*YOUR TASK*
Copy out, unchanged, the entries below from the "font-family: none ->" line to the final line. Omit pictures.
+++ SOURCE DATA
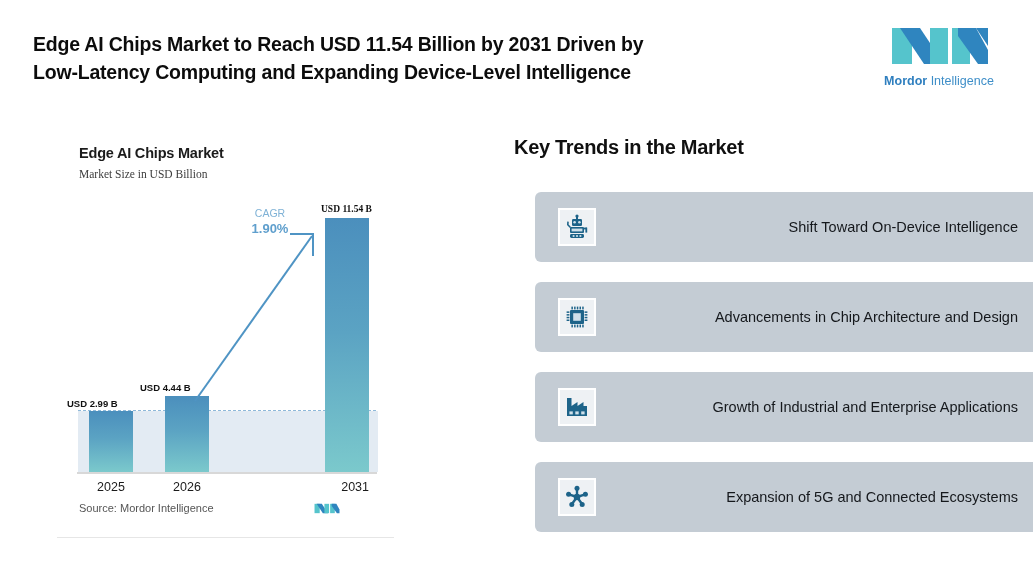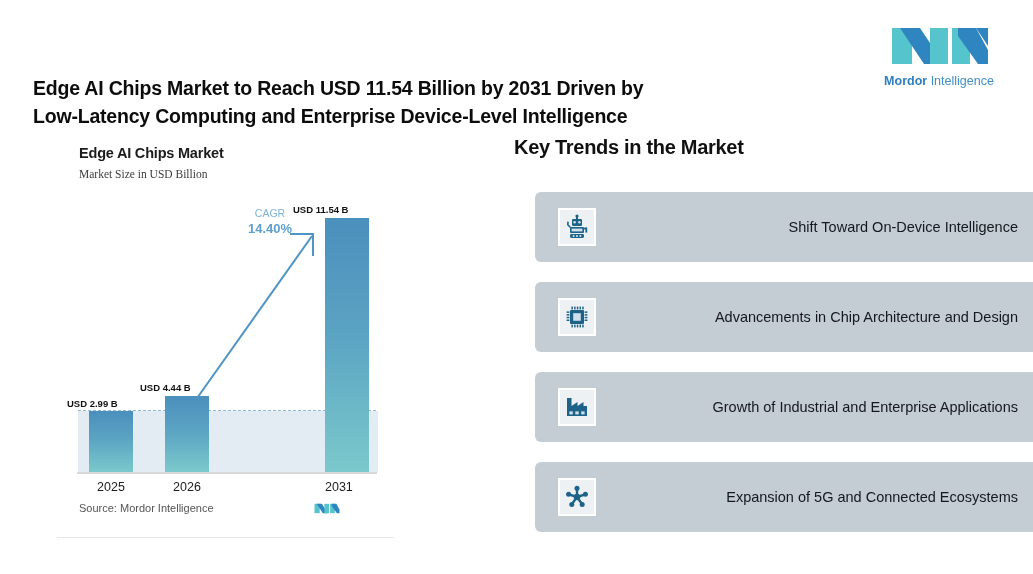"Edge AI Chips Market to" .headline { margin-top: 44px -> none }
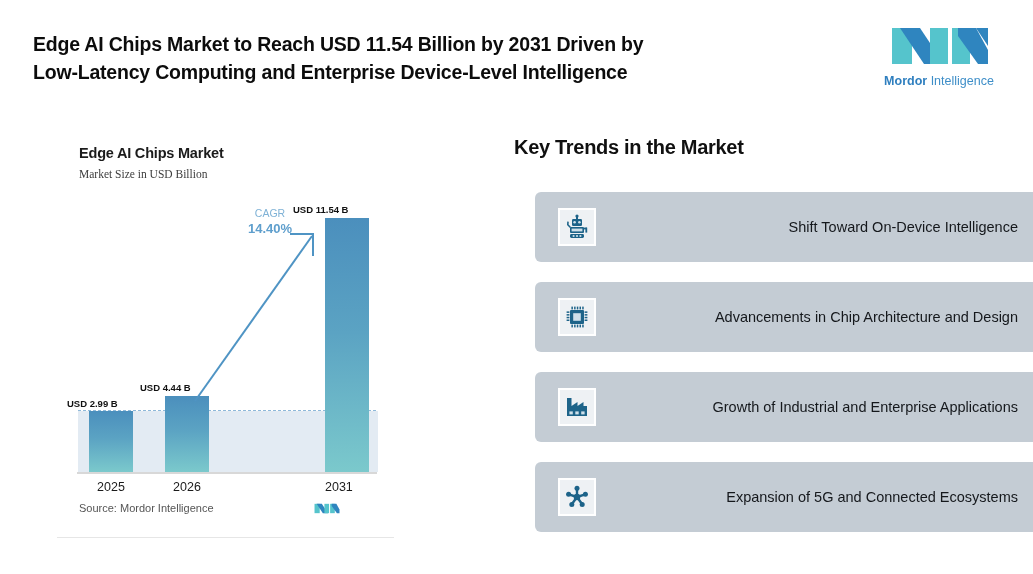"Low-Latency Computing and Enterprise" span.l2 { text: Enterprise -> Expanding }
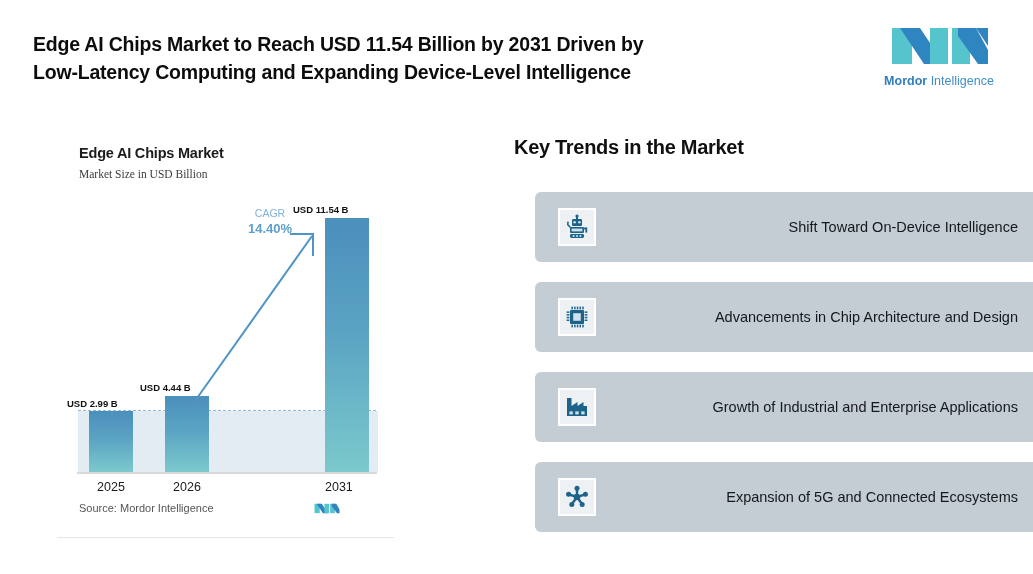"USD 11.54 B" .dl-2031 { font-family: none -> Liberation Serif, serif; left: 236px -> 264px }
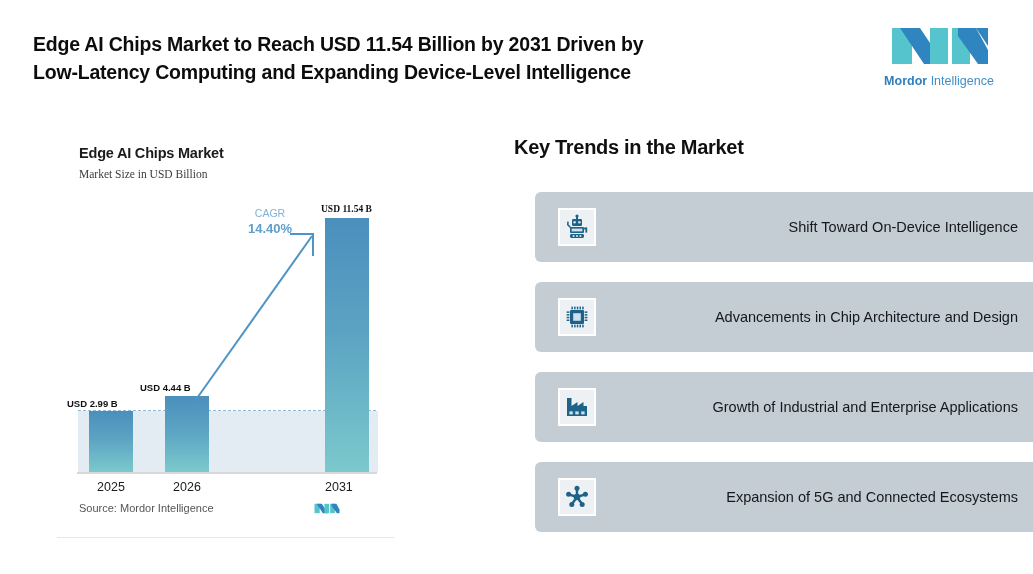"14.40%" span.cagr-val { text: 14.40% -> 1.90% }
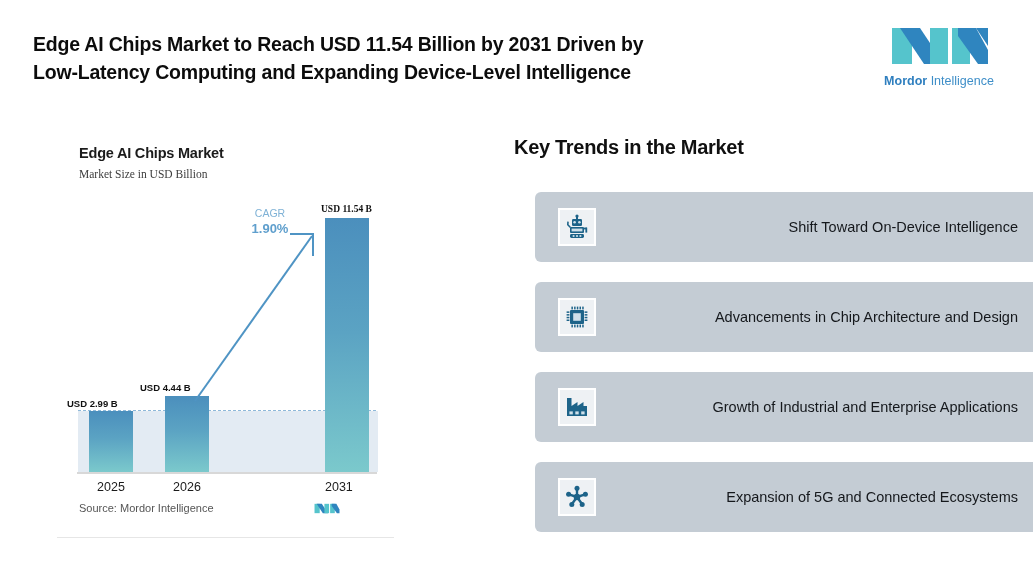"2031" .xl-2031 { text-align: left -> right }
++++++
*REPLY TO THE EXERCISE*
"USD 11.54 B" .dl-2031 { font-family: none -> Liberation Serif, serif; left: 236px -> 264px }
"14.40%" span.cagr-val { text: 14.40% -> 1.90% }
"2031" .xl-2031 { text-align: left -> right }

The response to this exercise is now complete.